Problem:
Output nothing except the lines from the one containing "display: flex;" through the final line of the data, both included, typed exactly, minus the pictures.

Excerpted records:
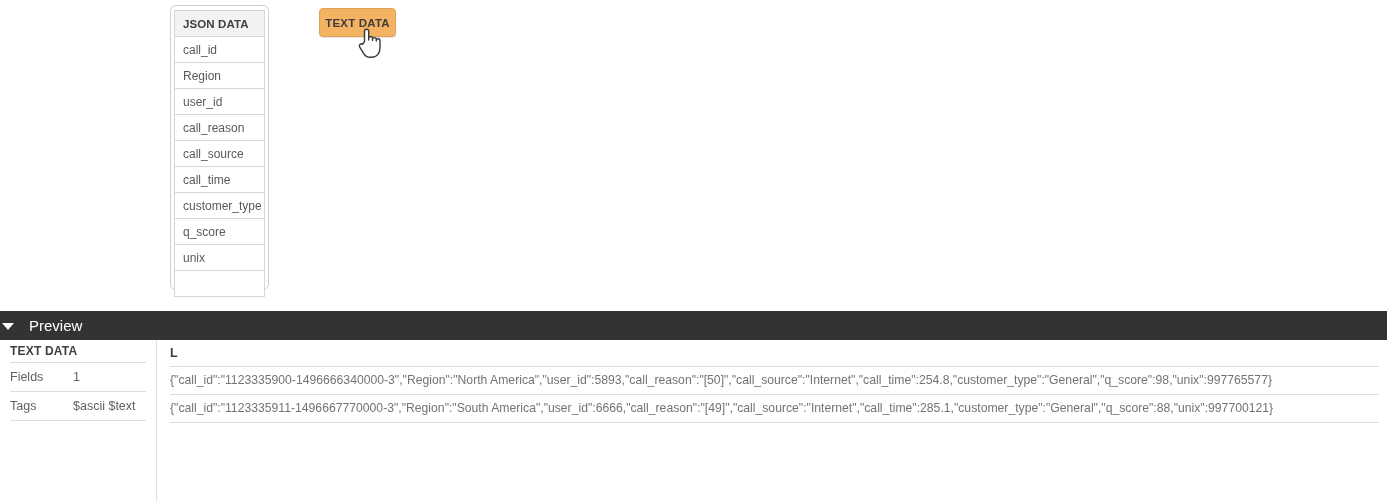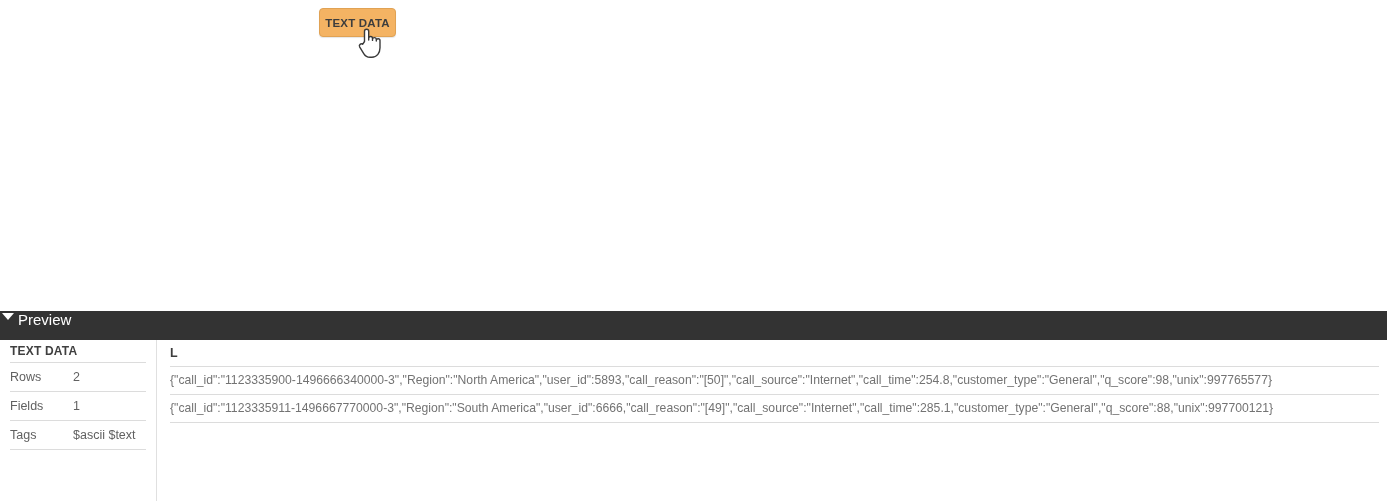--- a/index.html
+++ b/index.html
@@ -203,6 +203,21 @@
 
 <div id="canvas-area">
 
+  <div id="json-data-box">
+    <div id="json-data-list">
+      <div class="json-row header">JSON DATA</div>
+      <div class="json-row">call_id</div>
+      <div class="json-row">Region</div>
+      <div class="json-row">user_id</div>
+      <div class="json-row">call_reason</div>
+      <div class="json-row">call_source</div>
+      <div class="json-row">call_time</div>
+      <div class="json-row">customer_type</div>
+      <div class="json-row">q_score</div>
+      <div class="json-row">unix</div>
+      <div class="json-row empty"></div>
+    </div>
+  </div>
 
   <div id="text-data-button">
     <span>TEXT DATA</span>

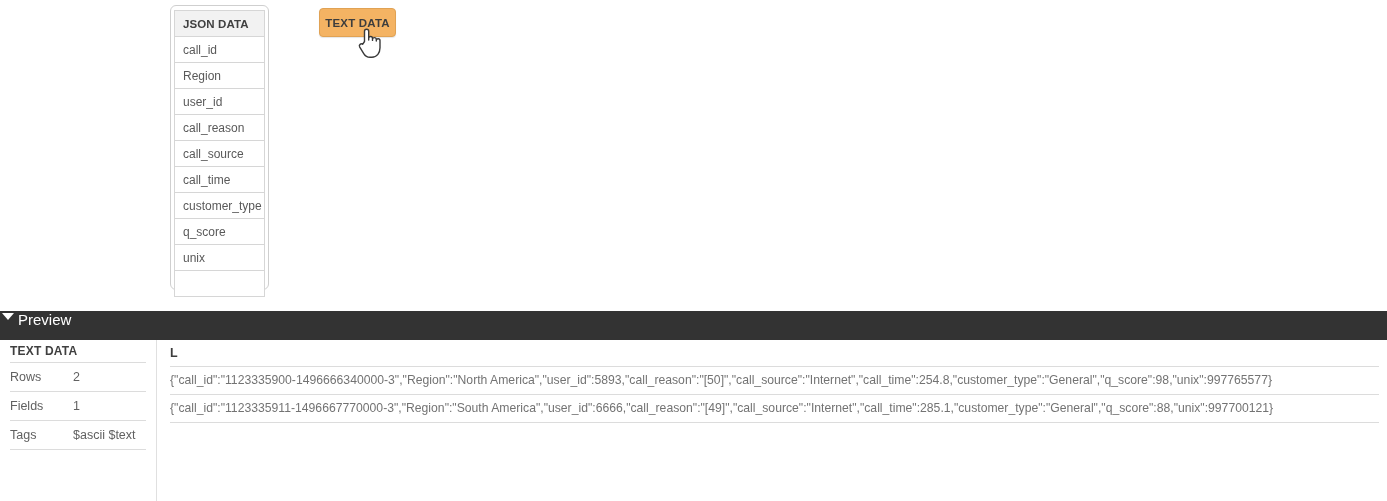--- a/index.html
+++ b/index.html
@@ -106,11 +106,12 @@
     height: 29px;
     background: #333333;
     display: flex;
-    align-items: flex-start;
+    align-items: center;
     color: #ffffff;
     font-size: 15px;
     box-sizing: border-box;
     padding-left: 2px;
+    gap: 11px;
   }
   #preview-caret {
     width: 0; height: 0;

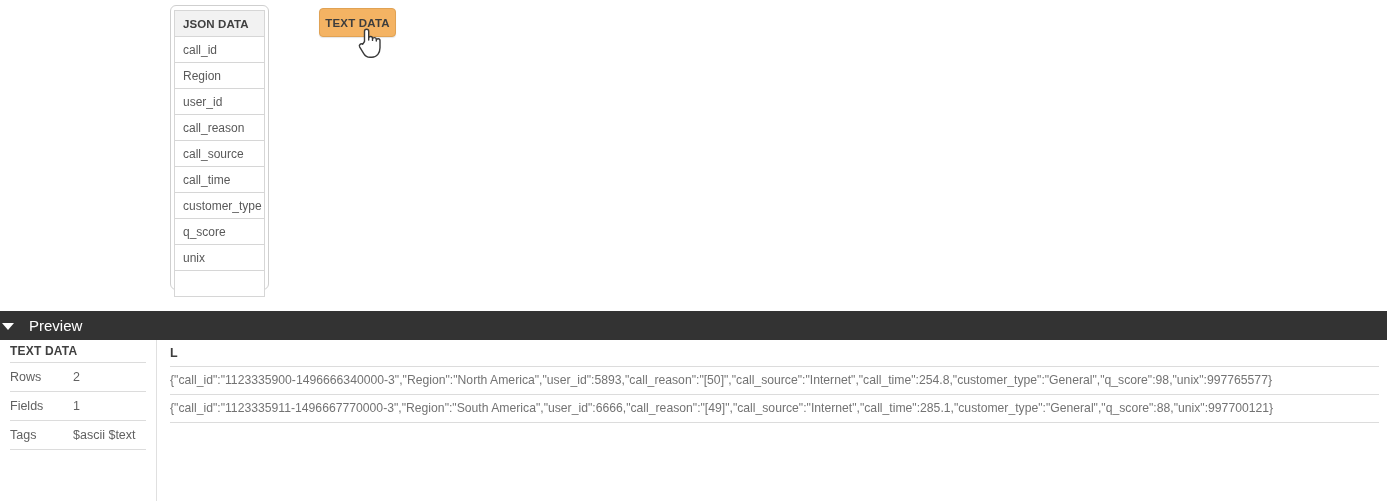--- a/index.html
+++ b/index.html
@@ -244,10 +244,6 @@
     <div class="info-title">TEXT DATA</div>
 
     <div class="info-row">
-      <span class="info-key">Rows</span>
-      <span class="info-val">2</span>
-    </div>
-    <div class="info-row">
       <span class="info-key">Fields</span>
       <span class="info-val">1</span>
     </div>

Answer to this task:
     display: flex;
-    align-items: flex-start;
+    align-items: center;
     color: #ffffff;
     font-size: 15px;
     box-sizing: border-box;
     padding-left: 2px;
+    gap: 11px;
   }
   #preview-caret {
     width: 0; height: 0;

--- a/index.html
+++ b/index.html
@@ -244,10 +244,6 @@
     <div class="info-title">TEXT DATA</div>
 
     <div class="info-row">
-      <span class="info-key">Rows</span>
-      <span class="info-val">2</span>
-    </div>
-    <div class="info-row">
       <span class="info-key">Fields</span>
       <span class="info-val">1</span>
     </div>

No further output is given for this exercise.